Почти всё время работал по специальности — математиком. «И работа ко мне подходит, и я подхожу к работе», – с удовлетворением писал он жене.

 Из Загорска опять в Москву. Физиком-ядерщиком!!!???  Кем он только не был — то математиком, то библиотекарем, то переводчиком с немецкого (который знал не лучше ядерной физики), а то и вообще полным бездельником: опять проснулась жажда писательства, и вот признается: «Этой страсти я отдавал теперь все время, а казённую работу нагло перестал тянуть».

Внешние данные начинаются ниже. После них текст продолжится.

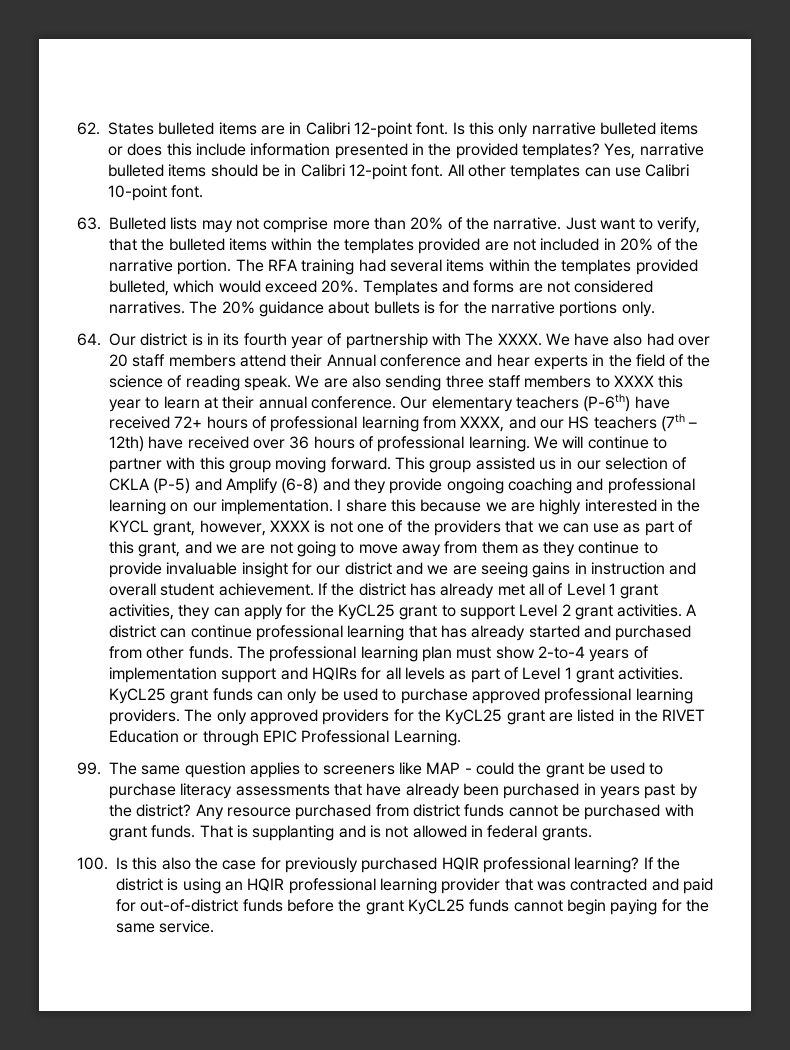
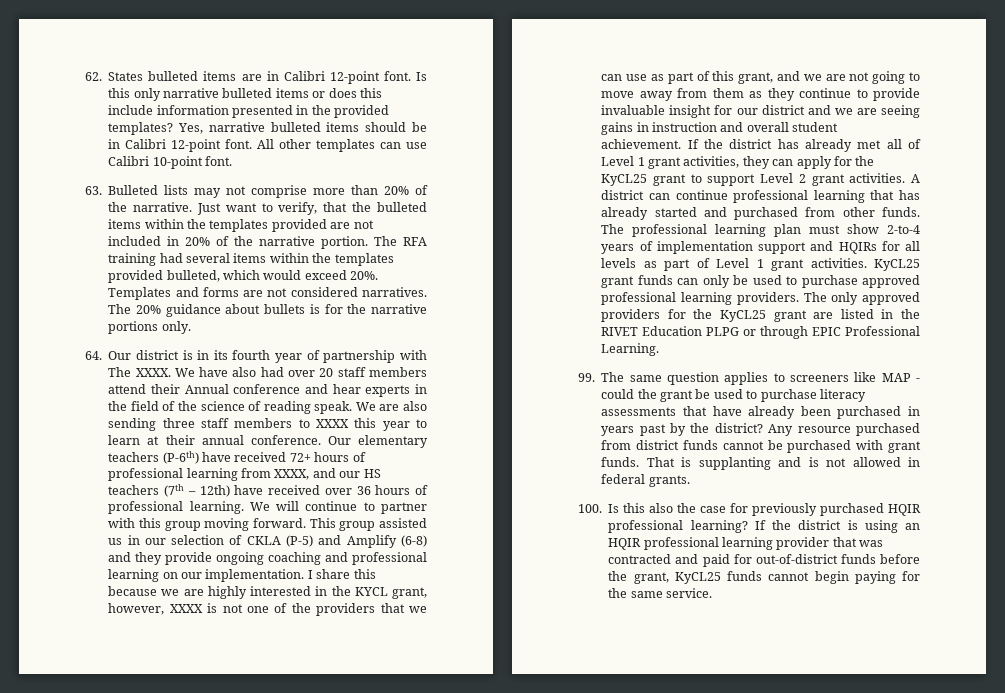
- The only approved providers for the KyCL25 grant are listed in the RIVET Education or through EPIC Professional Learning.
+ The only approved providers for the KyCL25 grant are listed in the RIVET Education PLPG or through EPIC Professional Learning.
- If the district is using an HQIR professional learning provider that was contracted and paid for out-of-district funds before the grant KyCL25 funds cannot begin paying for the same service.
+ If the district is using an HQIR professional learning provider that was contracted and paid for out-of-district funds before the grant, KyCL25 funds cannot begin paying for the same service.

 Условия для писательства были неплохие. «Комната, где он работает, – высокая, сводом, в ней много воздуха. Письменный стол со множеством ящиков. Рядом со столом окно, открытое круглые сутки…» Касаясь такой важной стороны своей жизни в Марфинской спецтюрьме, как распорядок дня, Солженицын пишет, что там от него требовались, в сущности, лишь две вещи: «12 часов сидеть за письменным столом и угождать начальству».

 Картину  дополняет Н. Решетовская: «В обеденный перерыв Саня валяется во дворе на травке или спит в общежитии. Утром и вечером гуляет под липами. А в выходные дни проводит на воздухе 3-4 часа, играет в волейбол».

  Кроме того, Марфинская спецтюрьма — это, по словам самого Солженицына, ещё и «четыреста граммов белого хлеба, а черный лежит на столах», сахар и даже сливочное масло, одним двадцать граммов, другим сорок ежедневно. Л. Копелев уточняет: за завтраком можно было получить добавку, например, пшённой каши; обед состоял из трех блюд: мясной суп, густая каша и компот или кисель; на ужин какая-нибудь запеканка. А время-то стояло самое трудное — голодные послевоенные годы…

 

Страстью Солженицына в заключении стали книги. В Лубянке, например, он читает таких авторов, которых тогда, в 1945 году, и на свободе достать было почти невозможно: Мережковского, Замятина, Пильняка, Пантелеймона Романова:

«Библиотека Лубянки – её украшение. Книг приносят столько, сколько людей в камере. Иногда библиотекарша на чудо исполняет наши заказы!»

А в Марфинской спецтюрьме Солженицын имел возможность делать заказы даже в главной библиотеке страны — в Ленинке.

  В заключении Солженицын приохотился и писать. «Тюрьма разрешила во мне способность писать, – рассказывает он о пребывании в Марфинском научно-исследовательском институте, – и этой страсти я отдавал теперь всё время, а казённую работу нагло перестал тянуть».

   В заключение вот такой эпизод из книги Бушина. Уже не о тюрьме, а о штрихе к портрету Александра Исаевича.

  «Такой случай, имевший место под новый 1962 год. Поехал с женой из Рязани в Москву, чтобы там у Теуша спрятать свои рукописи. В праздничной электричке какой-то пьяный хулиган стал глумиться над пассажирами. Никто из мужчин не противодействовал ему: кто был стар, кто слишком осторожен. Естественно было вскочить мне — недалеко я сидел, и ряшка у меня была изрядная. Но стоял у наших ног заветный чемоданчик со всеми рукописями, и я не смел: после драки неизбежно было потянуться в милицию… Вполне была бы русская история, чтоб вот на таком хулигане оборвались бы мои хитрые нити. Итак, чтобы выполнить русский долг, надо было нерусскую выдержку иметь».